It adds: “More capital was returned than raised in the first half of 2024, continuing the trend that started in 2023, after over a decade of annual net inflows, stretching back to at least 2010, when we started keeping records. In the first half, just £430 million was raised versus £5.2 billion returned, leading to a net outflow of £4.87 billion.”
So far, 2024 is a record year for investment trust mergers. The proposed mega-merger of Alliance Trust (LSE:ATST) and Witan (LSE:WTAN) could create an investment trust big enough for inclusion in the FTSE 100.
In addition, some investment trusts could wind up, including embattled property portfolio Home REIT whose shares have been suspended for the past 19 months.
Ultimately, consolidation is picking up is because there are a lot of potentially sub-scale investment trusts. For a wealth manager to consider an investment trust, the assets need to be around 300 million for it to have a sufficient amount of liquidity.

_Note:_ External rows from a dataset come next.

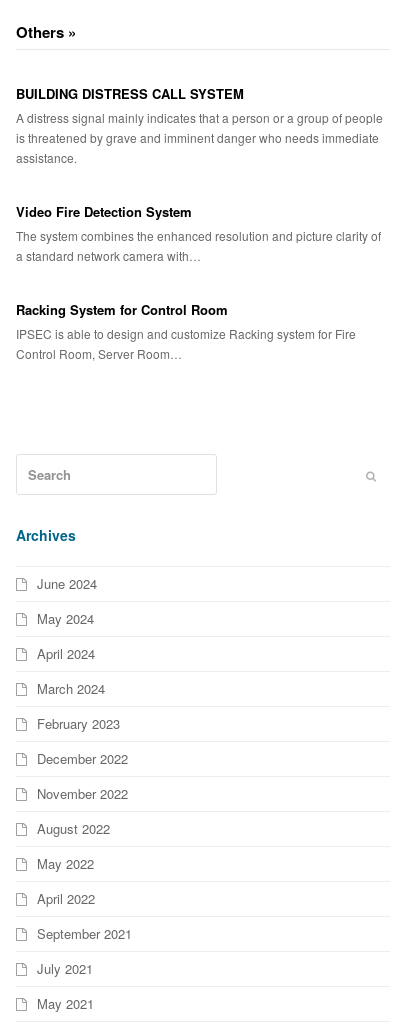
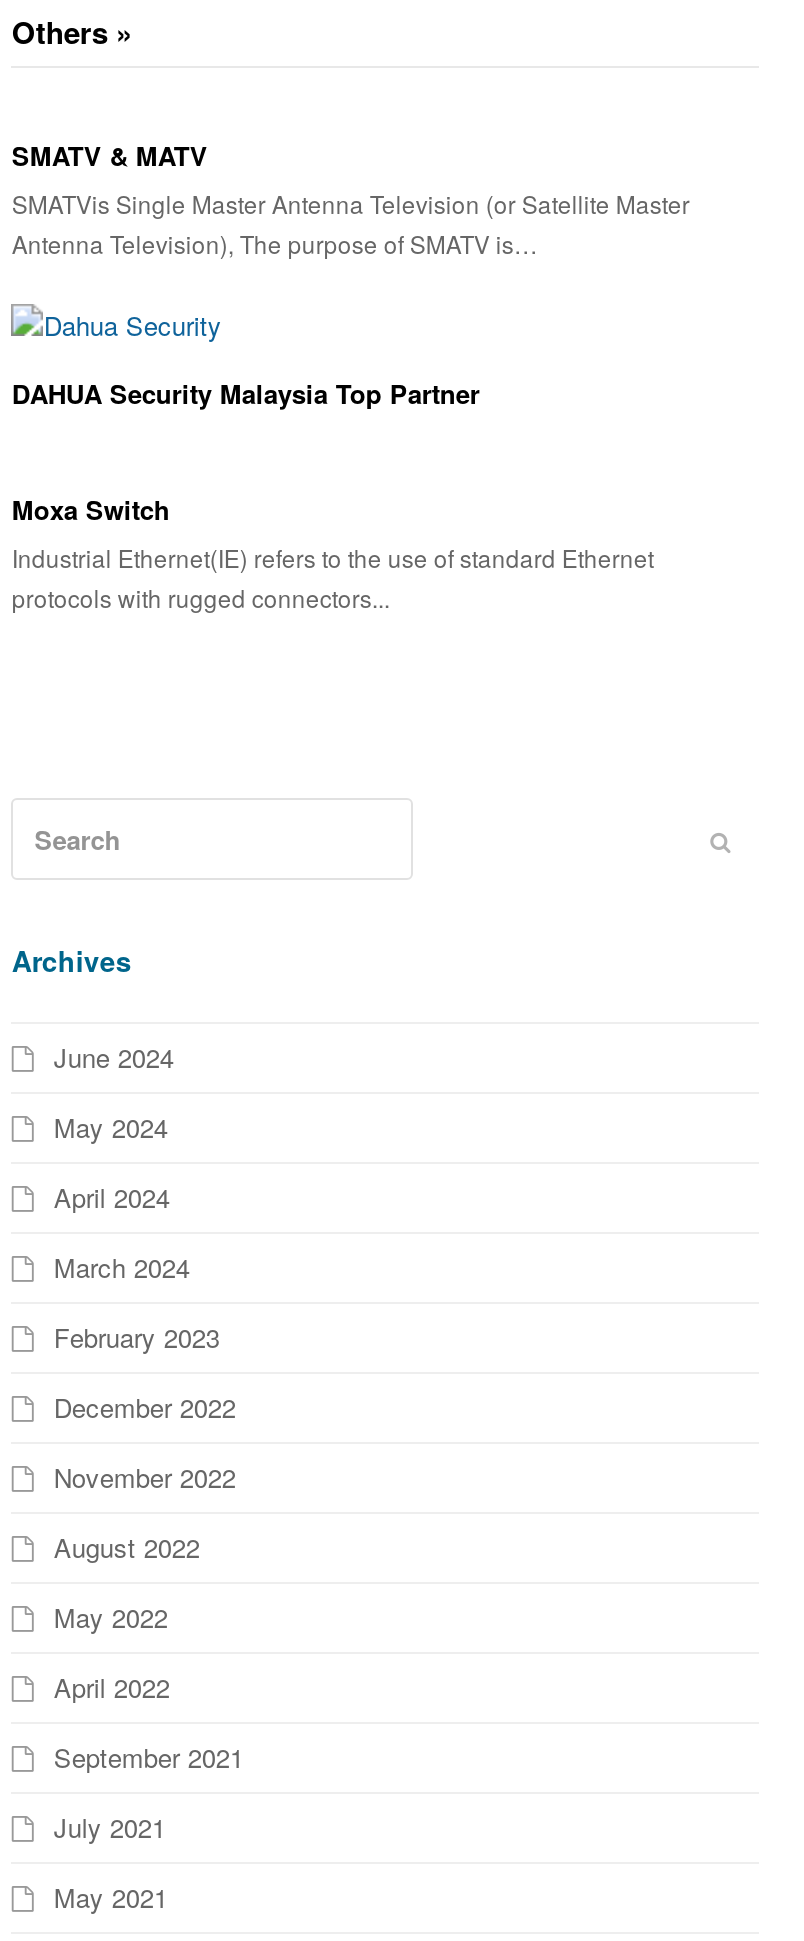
- BUILDING DISTRESS CALL SYSTEM
- A distress signal mainly indicates that a person or a group of people
- is threatened by grave and imminent danger who needs immediate
- assistance.
+ SMATV & MATV
+ SMATVis Single Master Antenna Television (or Satellite Master
+ Antenna Television), The purpose of SMATV is…

- Video Fire Detection System
- The system combines the enhanced resolution and picture clarity of
- a standard network camera with…
+ DAHUA Security Malaysia Top Partner

- Racking System for Control Room
- IPSEC is able to design and customize Racking system for Fire
- Control Room, Server Room…
+ Moxa Switch
+ Industrial Ethernet(IE) refers to the use of standard Ethernet
+ protocols with rugged connectors...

Of course, retail investors can consider investment trusts with assets below £300 million, and some are potentially hidden gems. But do bear in mind that some small investment trusts have higher costs, including potentially higher dealing spreads.
In the past, investment trust boards have come in for criticism over their reluctance to engage in potential mergers with the thinking being that turkeys don’t vote for Christmas.
However, it is positive for shareholders that investment trust boards are being proactive, and there has been a notable uptick in share buybacks in an attempt to tackle wide discounts.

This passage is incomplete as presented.